As expected, we heard from several American Farriers Journal readers concerning Walt Taylor’s article on “Why Farrier Licensing Makes Sense” (see pages 100 to 107 of the March/April, 1999, issue).

As with any highly controversial horseshoeing topic, farriers lined up on both sides of this issue.

Uphold Our Freedom

While I have much respect for Walt Taylor and consider him a friend, I strongly disagree with his case for licensing farriers.

We haven’t needed to license farriers for 223 years in this country. We are lucky enough to live in a free country, so why voluntarily give up the freedom to practice horseshoeing as we see fit?

Every time we make a new rule, it takes away our freedom and is a slap in the face to those veterans who fought for our freedom.

I can’t understand the continued promotion of the British licensing system. Who wants to be part of that socialized system? If you’ve ever asked a British licensed farrier what his income tax rate is, you know that you are lucky to be living and working in the United States.

I haven’t talked to one veterinarian who’s thrilled to pay his licensing fee every year—yet there’s still poor equine health work being done by licensed vets. Besides, we are horseshoers and not doctors.

Most veterinarians know as much about shoeing as horseshoers do about equine surgery. So why are we asking the American Association of Equine Practitioners (AAEP) to endorse our certification program? Do they ask us to endorse theirs?

There are those within the veterinary profession who don’t want us to pad a foot or bar shoe a hoof without asking them first. Have you ever heard anything so ridiculous? Obviously, too many vets can’t find enough work.

The farrier business takes care of itself. If someone is a poor shoer, they will not get good clients or last very long in this profession.
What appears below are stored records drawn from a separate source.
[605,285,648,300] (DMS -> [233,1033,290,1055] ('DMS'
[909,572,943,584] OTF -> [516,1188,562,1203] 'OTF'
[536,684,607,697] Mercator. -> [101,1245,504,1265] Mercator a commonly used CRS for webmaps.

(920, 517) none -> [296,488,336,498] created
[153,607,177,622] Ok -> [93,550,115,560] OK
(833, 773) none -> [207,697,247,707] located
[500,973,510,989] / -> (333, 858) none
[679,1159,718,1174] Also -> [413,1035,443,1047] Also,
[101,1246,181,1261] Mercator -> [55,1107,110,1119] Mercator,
Another problem is the “good old boy” syndrome which continually takes place in our society. Bad farriers will get licensed if they know the right people.

My suggestions:

1. Take pride in yourself and your shoeing work.
2. Participate in voluntary farrier certification as a personal goal.
3. Do the best you can every day when you shoe.
4. Try to do better every time you shoe.

In 22 years of shoeing, I’ve yet to meet many farriers who wish to be licensed.

More importantly, I am an American and do not want to give up my individual freedom.
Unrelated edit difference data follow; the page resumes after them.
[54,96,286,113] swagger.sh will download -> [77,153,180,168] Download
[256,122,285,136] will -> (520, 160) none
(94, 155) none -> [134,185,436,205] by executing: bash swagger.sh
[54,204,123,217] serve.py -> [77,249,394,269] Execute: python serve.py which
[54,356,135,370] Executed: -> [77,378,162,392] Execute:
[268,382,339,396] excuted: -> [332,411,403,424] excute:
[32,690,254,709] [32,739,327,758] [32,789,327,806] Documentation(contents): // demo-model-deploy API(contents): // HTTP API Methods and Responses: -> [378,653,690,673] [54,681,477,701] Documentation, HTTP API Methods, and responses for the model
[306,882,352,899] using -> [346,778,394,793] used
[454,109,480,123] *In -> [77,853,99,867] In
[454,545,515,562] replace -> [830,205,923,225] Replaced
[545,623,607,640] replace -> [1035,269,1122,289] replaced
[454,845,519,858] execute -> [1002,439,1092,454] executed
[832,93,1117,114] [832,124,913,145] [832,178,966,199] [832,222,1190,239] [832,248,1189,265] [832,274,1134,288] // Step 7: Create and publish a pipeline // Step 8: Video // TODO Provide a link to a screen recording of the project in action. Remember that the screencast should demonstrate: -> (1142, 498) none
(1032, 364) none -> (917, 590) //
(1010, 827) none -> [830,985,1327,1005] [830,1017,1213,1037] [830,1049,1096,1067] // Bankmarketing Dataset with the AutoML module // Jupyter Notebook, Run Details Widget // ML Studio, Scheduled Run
While the idea of farrier licensing may be noble and have good intentions, this is the kind of attitude that gets us into trouble in this country. Someone will pass a law with good intentions to benefit a few people and end up hurting the majority.

The biggest cancer today in this country is complacency. For your sake and mine, don’t let this farrier licensing idea go anywhere.
        —Barry Denton, Skull Valley, Ariz.

Right On Target

Regarding Walt Taylor’s comments on farrier licensing, I could say more, but I couldn’t say it any better.

I agree with him 100 percent.
      —Lyle Petersen, Sewanee, Tenn.

A Different View

In the March/April, 1997, issue of American Farriers Journal (see pages 90 to 92) I listed my reasons against farrier licensing. These reasons have not changed. Licensing is a recipe for disaster toward the business health of the men and women who practice our trade.

People in every other trade are green with envy of us. In addition, there has never been a complaint lodged against a farrier in Pennsylvania for injury to a horse, to The Society For The Prevention Of Cruelty To Animals, The Large Animal Protection Society, The Humane Society or the Pennsylvania Veterinary Medical Association (PVMA).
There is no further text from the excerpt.